Web page revision data:
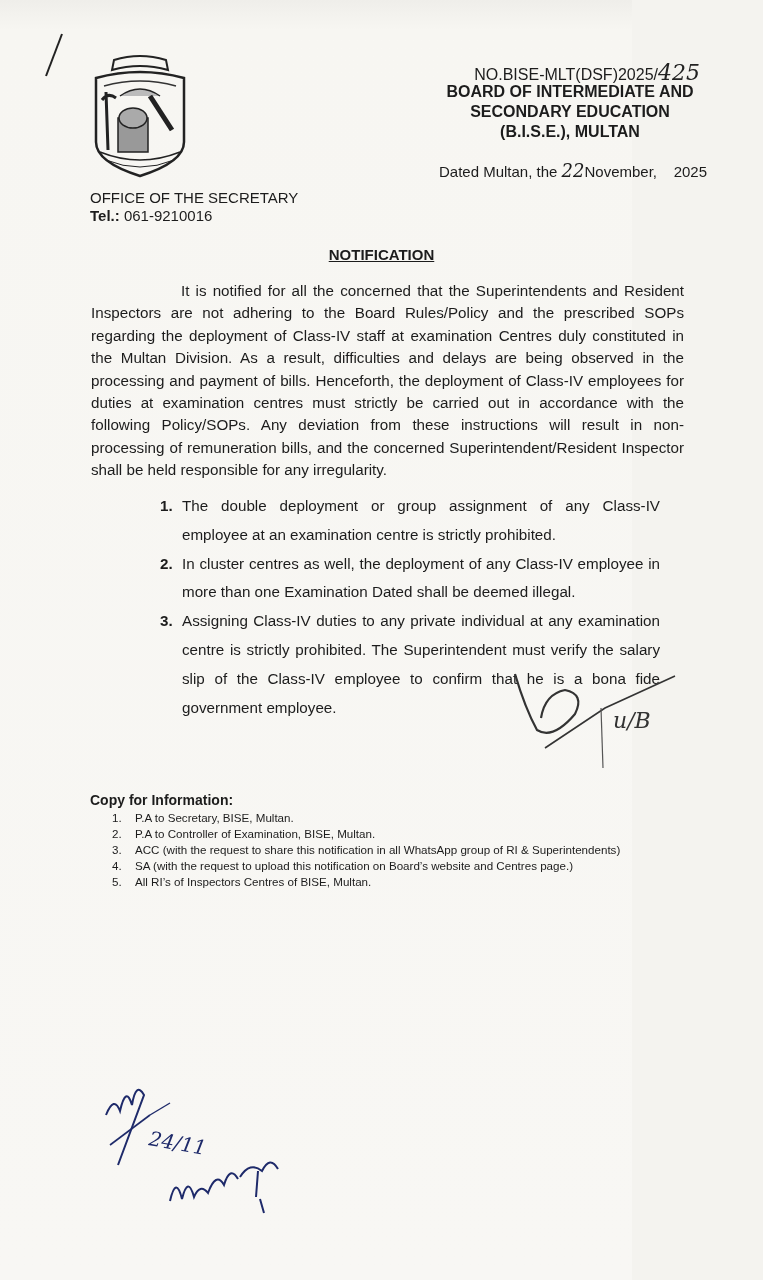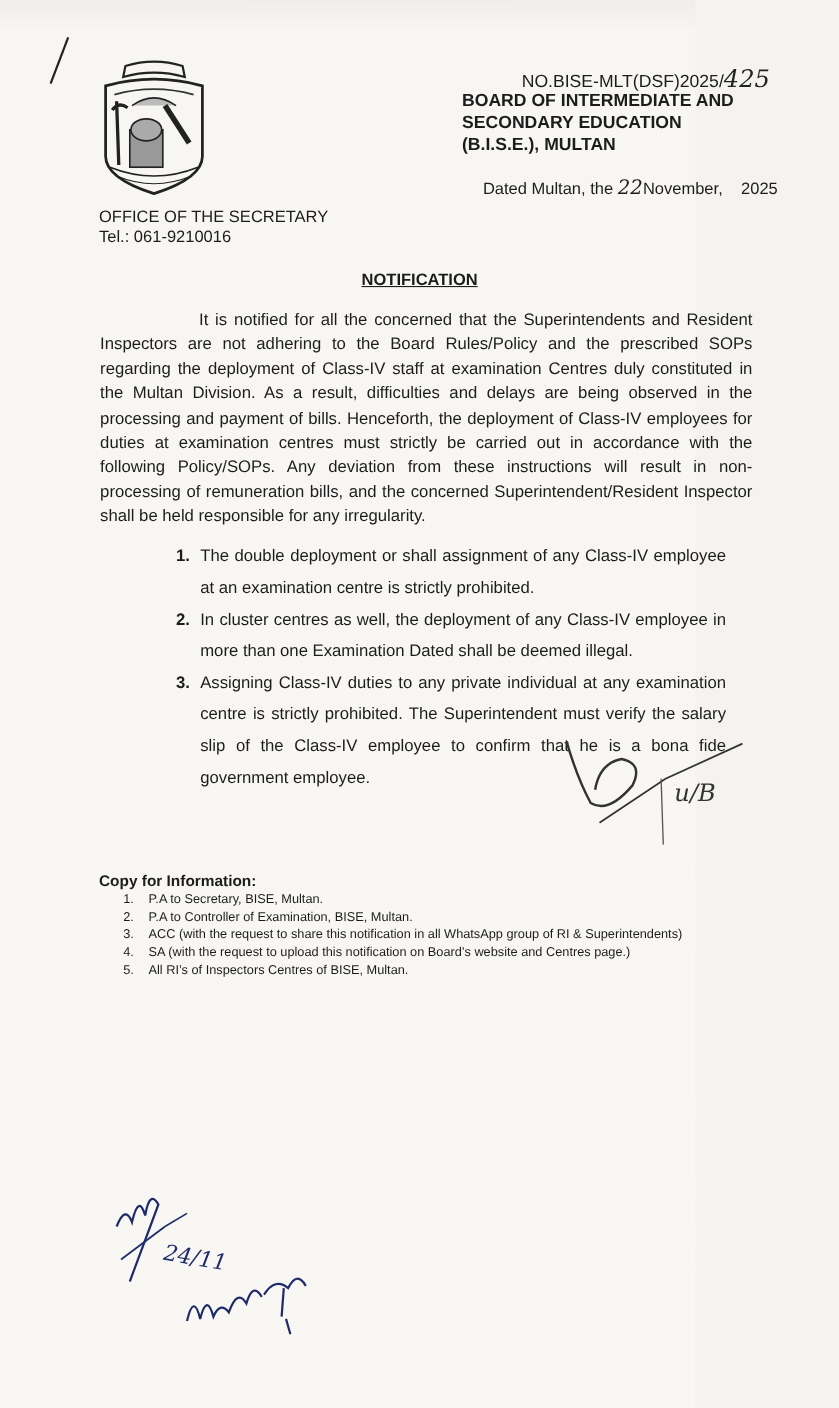"BOARD OF INTERMEDIATE AND" .board { text-align: none -> center }
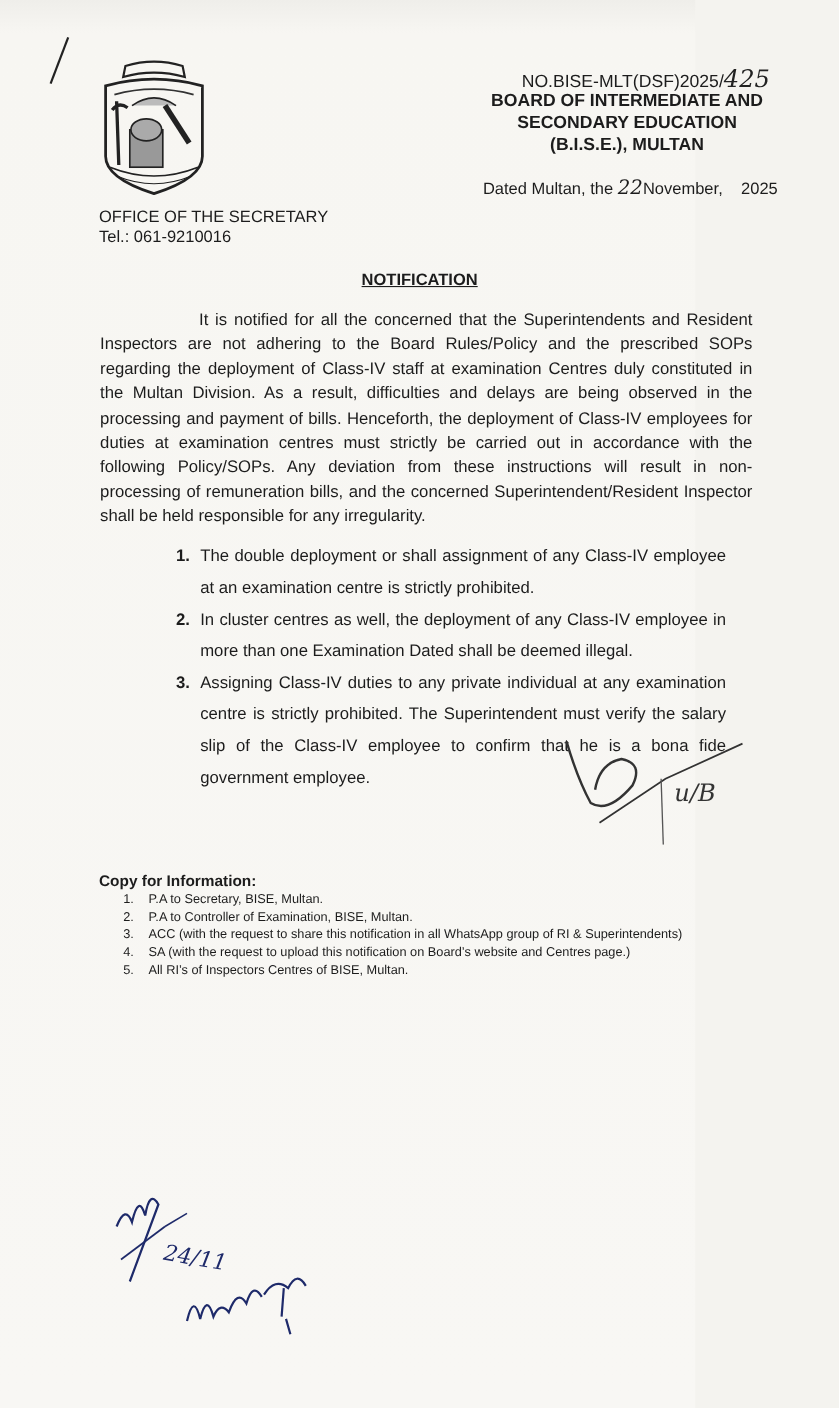"Tel.:" .tel b { font-weight: normal -> bold }
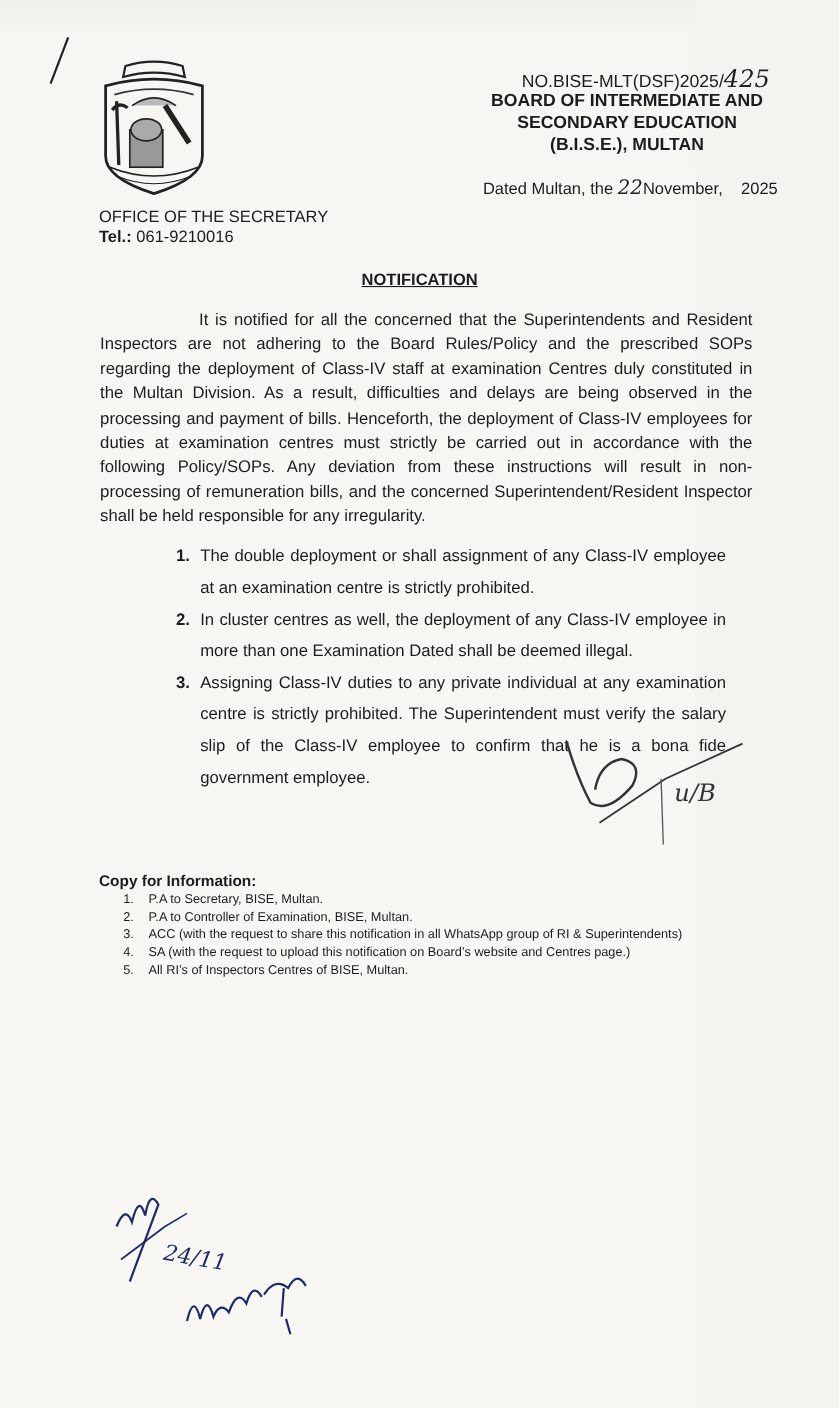"The double deployment or shall" span.txt { text: shall -> group }
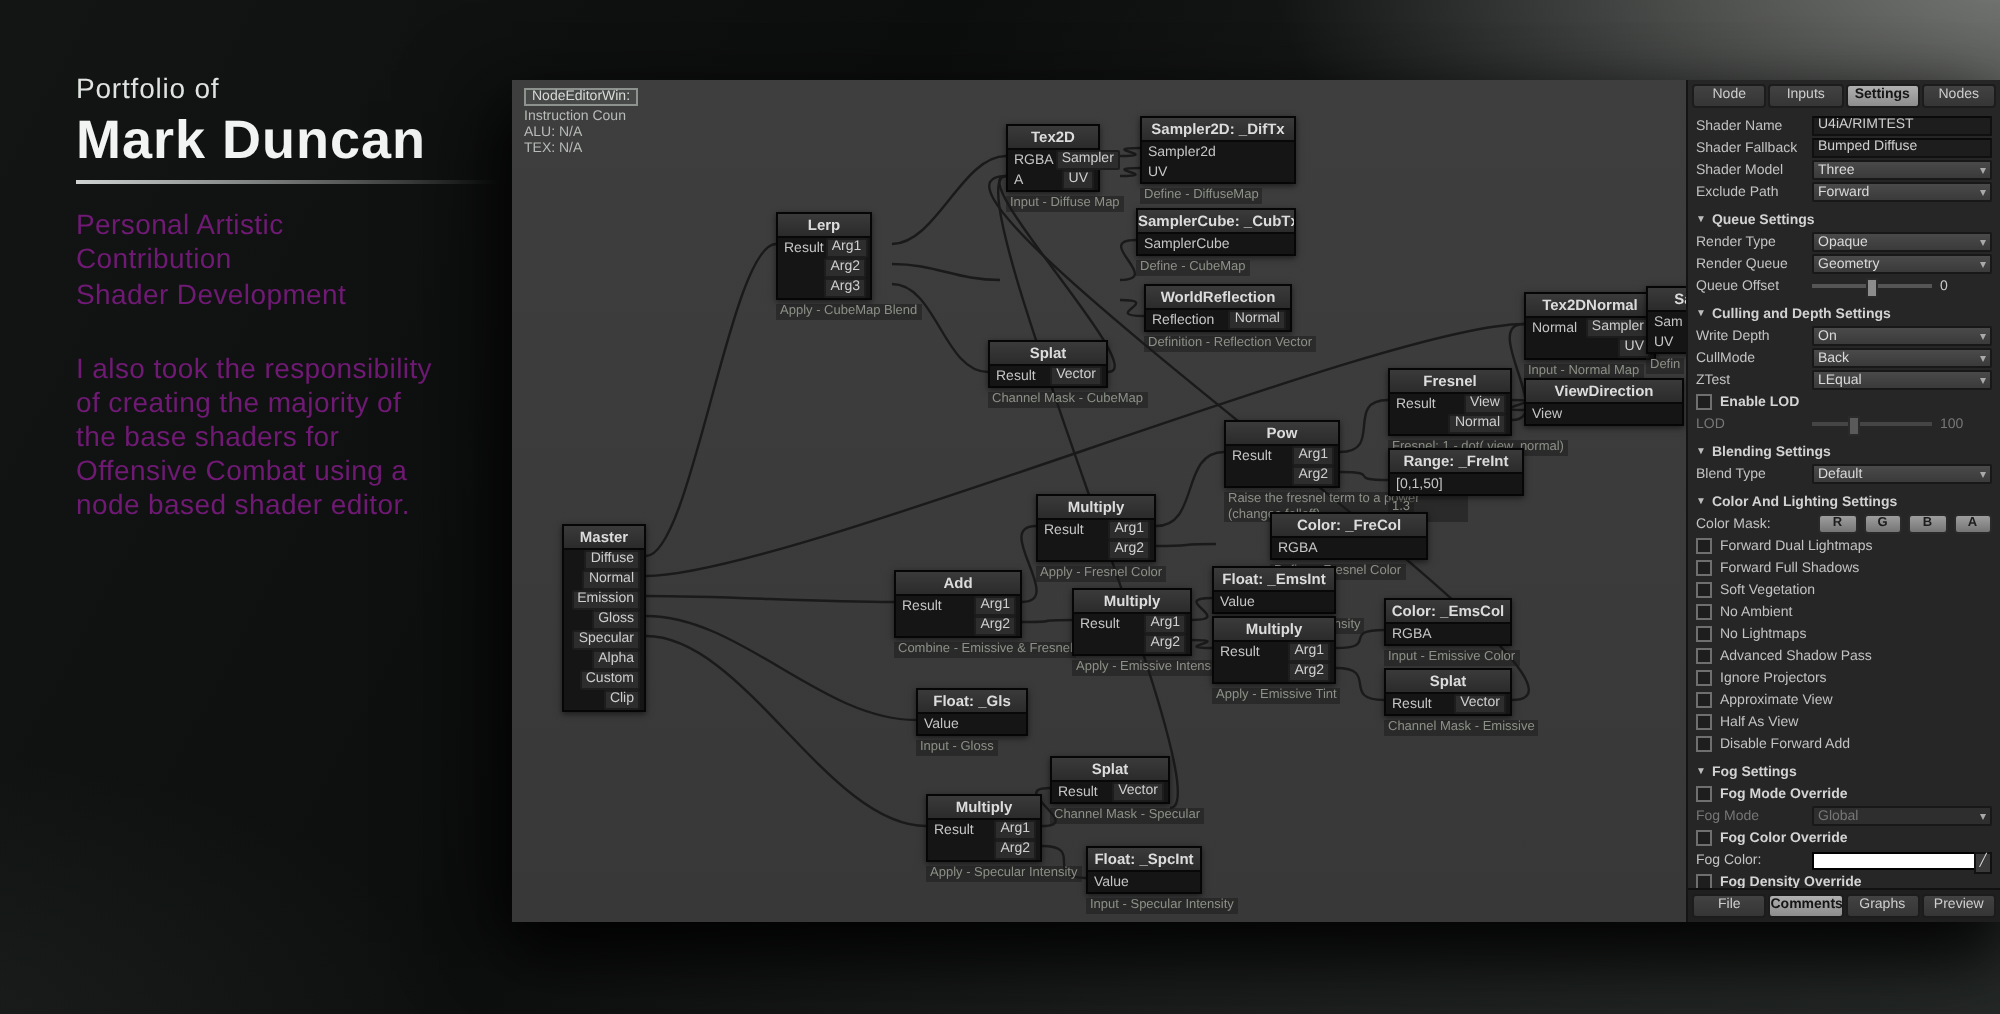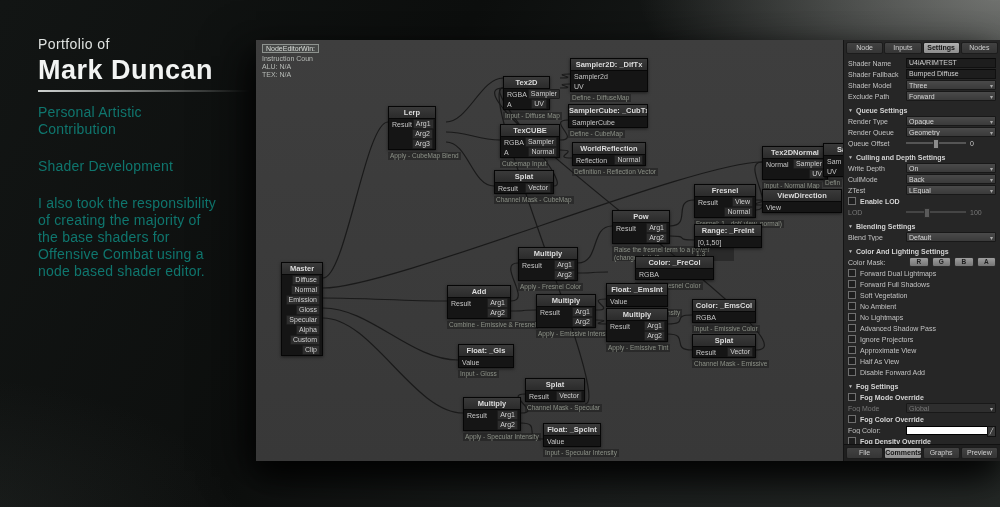"Tex2D" div.node { top: 36px -> 22px }
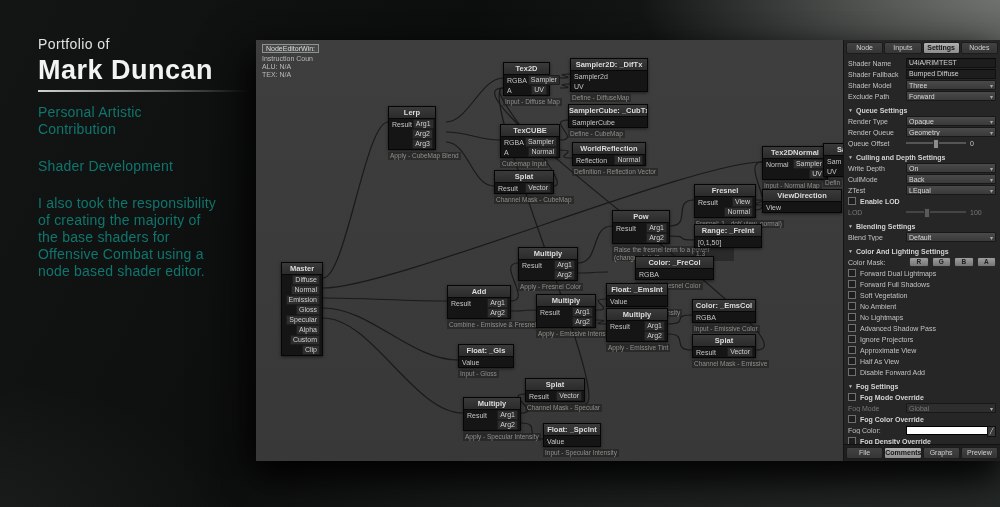"Personal Artistic" .role,.sectionline,.bodytext { color: #0f766e -> #701a75 }
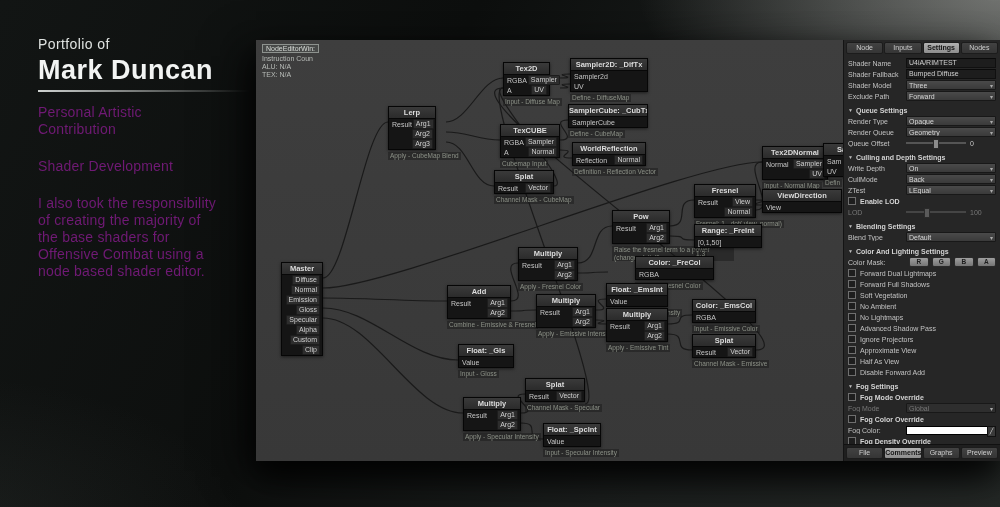"TexCUBE" div.node { html: <div> <div> <div>TexCUBE</div> <div> <span>RGBA</span> <span>Sampler</span> </div> <div> <span>A</span> <span>Normal</span> </div> </div> <div>Cubemap Input</div> </div> -> none }
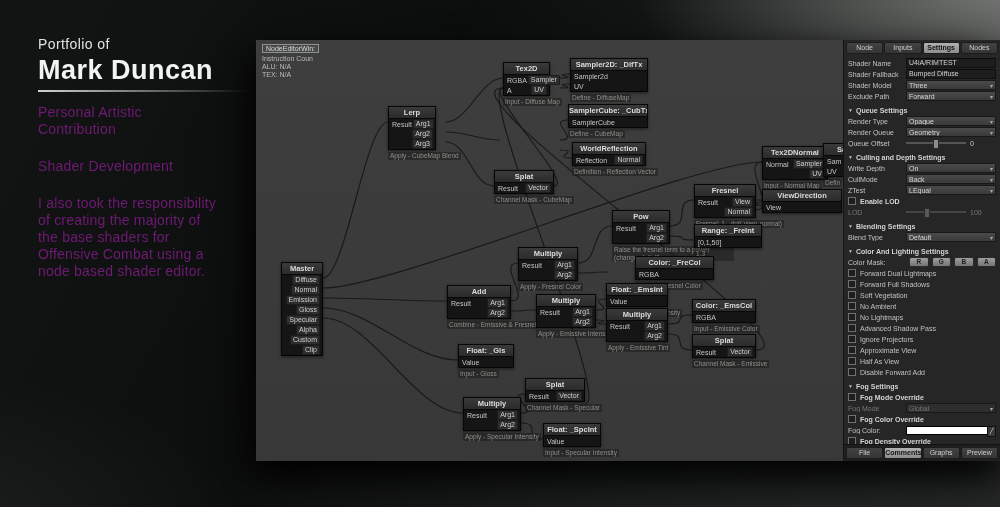"Shader Development" .sectionline { margin-top: 19px -> none }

Exercise: Please print each entry exactly as it stands, without the pictures.

Answer:
"BOARD OF INTERMEDIATE AND" .board { text-align: none -> center }
"Tel.:" .tel b { font-weight: normal -> bold }
"The double deployment or shall" span.txt { text: shall -> group }
"Tex2D" div.node { top: 36px -> 22px }
"Personal Artistic" .role,.sectionline,.bodytext { color: #0f766e -> #701a75 }
"TexCUBE" div.node { html: <div> <div> <div>TexCUBE</div> <div> <span>RGBA</span> <span>Sampler</span> </div> <div> <span>A</span> <span>Normal</span> </div> </div> <div>Cubemap Input</div> </div> -> none }
"Shader Development" .sectionline { margin-top: 19px -> none }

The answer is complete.